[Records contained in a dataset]
◆ ◆ ◆ ◆ ◆
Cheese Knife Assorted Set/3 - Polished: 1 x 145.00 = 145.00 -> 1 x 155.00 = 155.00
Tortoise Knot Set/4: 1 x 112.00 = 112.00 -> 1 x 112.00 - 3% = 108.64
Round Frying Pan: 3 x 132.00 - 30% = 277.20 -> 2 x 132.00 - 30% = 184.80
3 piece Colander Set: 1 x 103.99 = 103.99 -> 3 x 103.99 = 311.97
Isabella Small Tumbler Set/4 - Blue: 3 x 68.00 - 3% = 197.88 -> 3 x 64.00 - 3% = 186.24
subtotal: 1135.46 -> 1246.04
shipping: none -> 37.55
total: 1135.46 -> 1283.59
◆ ◆ ◆ ◆ ◆
Retype all of the entries precisely as they are.

_Exercise response_.
Cheese Knife Assorted Set/3 - Polished: 1 x 145.00 = 145.00 -> 1 x 155.00 = 155.00
Tortoise Knot Set/4: 1 x 112.00 = 112.00 -> 1 x 112.00 - 3% = 108.64
Round Frying Pan: 3 x 132.00 - 30% = 277.20 -> 2 x 132.00 - 30% = 184.80
3 piece Colander Set: 1 x 103.99 = 103.99 -> 3 x 103.99 = 311.97
Isabella Small Tumbler Set/4 - Blue: 3 x 68.00 - 3% = 197.88 -> 3 x 64.00 - 3% = 186.24
subtotal: 1135.46 -> 1246.04
shipping: none -> 37.55
total: 1135.46 -> 1283.59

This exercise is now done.